It looks simple enough, all the items have a description and most of them have a doc example :+1:. You do appear to have a few feature flags that aren't documented though, what do those do?.

Also a :+1: for clean examples on the front page of the api docs.

I do have a few nits about the code, if that's okay:

Your Song struct has a few String fields with the comment " ( "" if empty)". Using values like "" as a sentinel for a missing value is a brittle design. Option<String> would be better and conveys clearly that the value can be missing.

Crates that define their own errors usually also define a type alias like type BlissResult<T> = Result<T, BlissError> which can be used in function signatures etc.

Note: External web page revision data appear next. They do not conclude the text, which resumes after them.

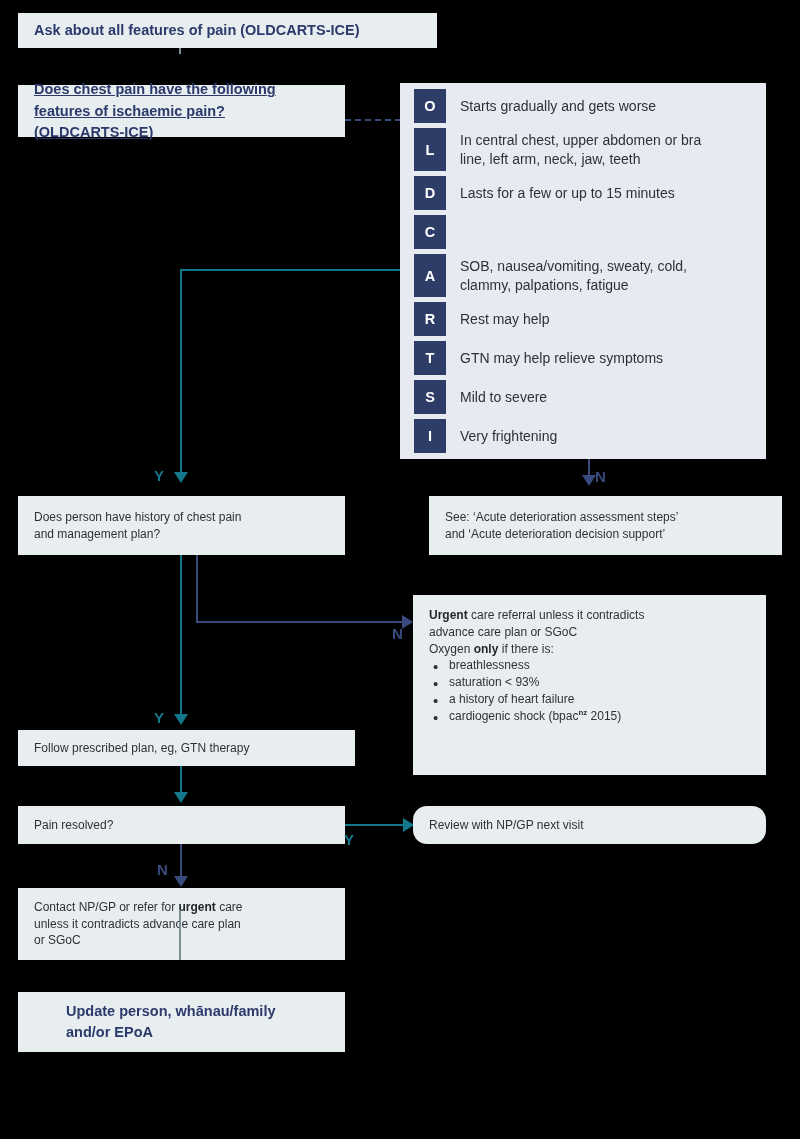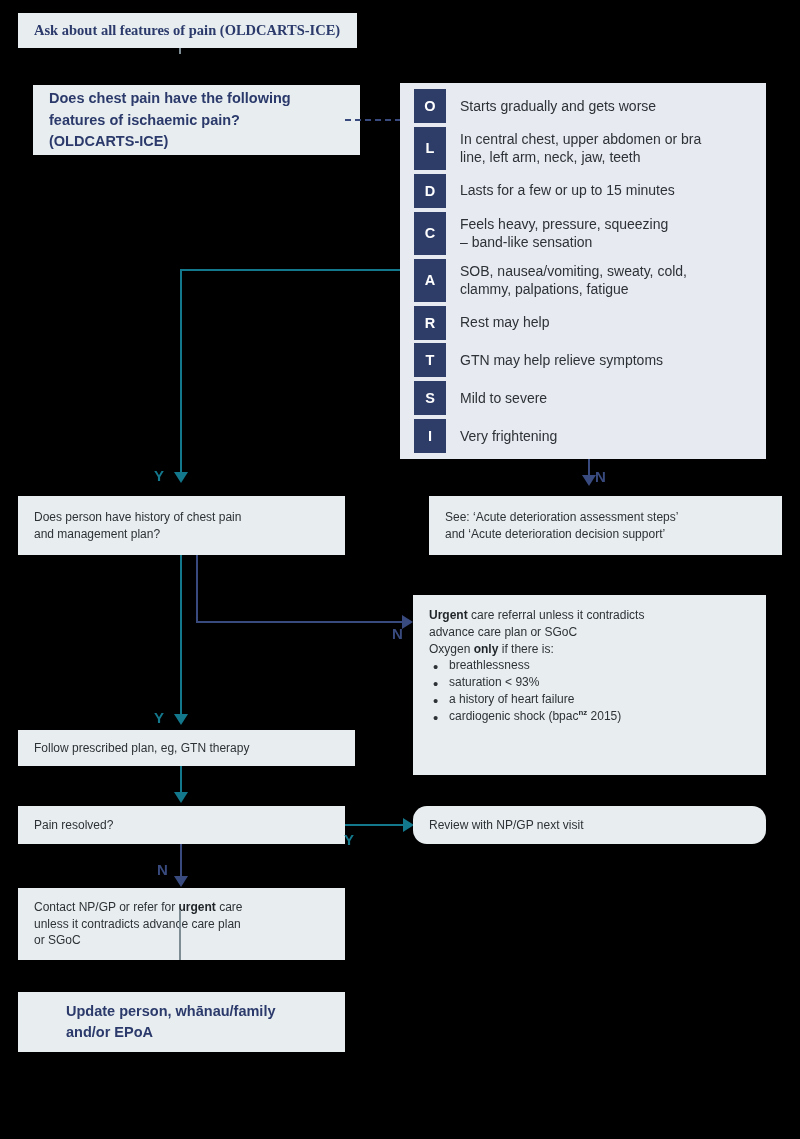"Ask about all features of" div.box { font-family: Liberation Serif, serif -> none; width: 339px -> 419px }
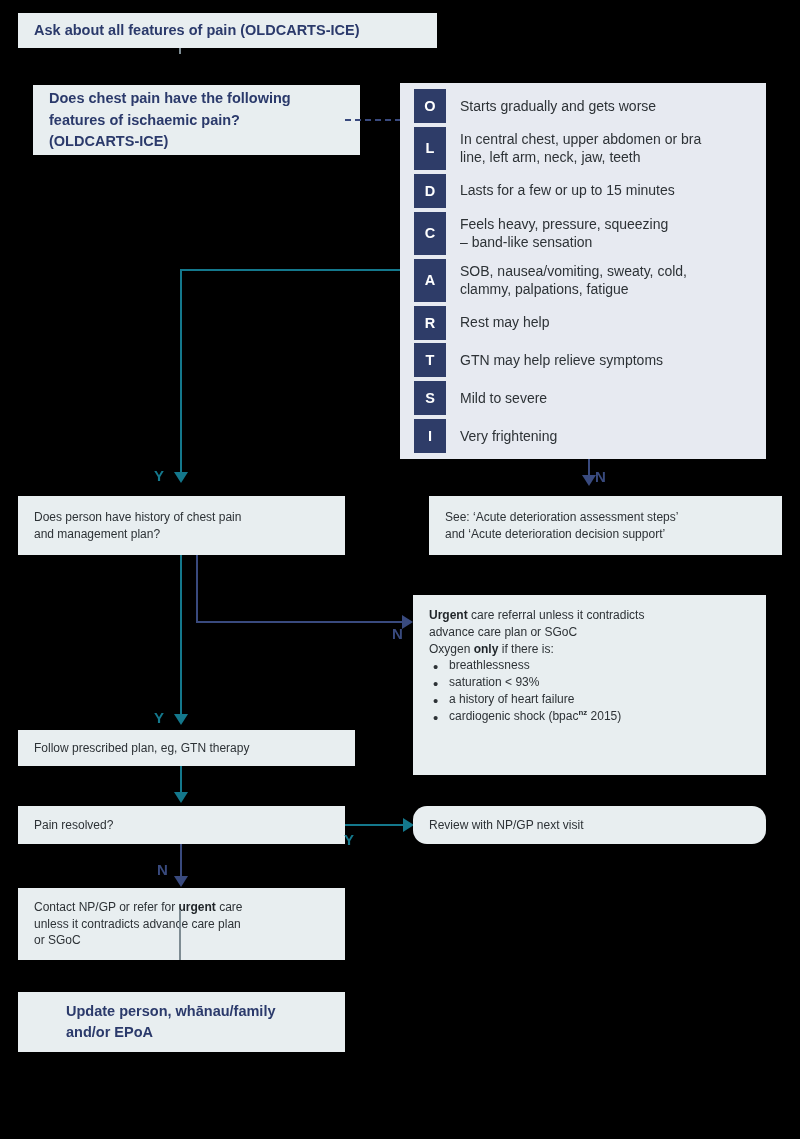"Does chest pain have the" div.box { height: 70px -> 52px; left: 33px -> 18px; text-decoration: none -> underline }
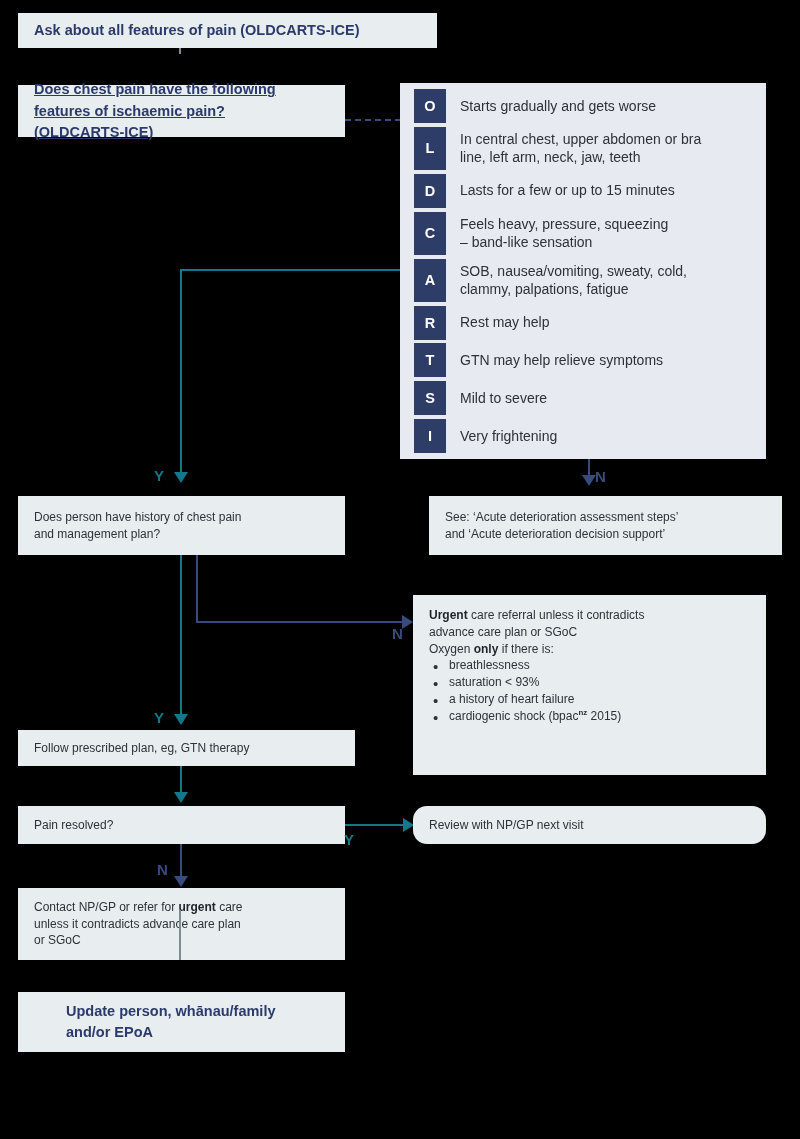"Feels heavy, pressure, squeezing" div.ptext { html: <div> <span>Feels heavy, pressure, squeezing</span> <span>– band-like sensation</span> </div> -> none }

Instead of Song::new(path: &str) -> Result<Self, BlissError> taking a &str, take an AsRef<Path>.

Thanks for the reviews! :slight_smile:

@fabio: Step 2 and 3 are perfectly correct (though chroma features are computed manually through a rehash of librosa / research papers, but that's a detail :stuck_out_tongue:). Though were did you read about the cosine distance? We used it for blissv1 in C, but I don't think I mention it anywhere here (because it doesn't work so well).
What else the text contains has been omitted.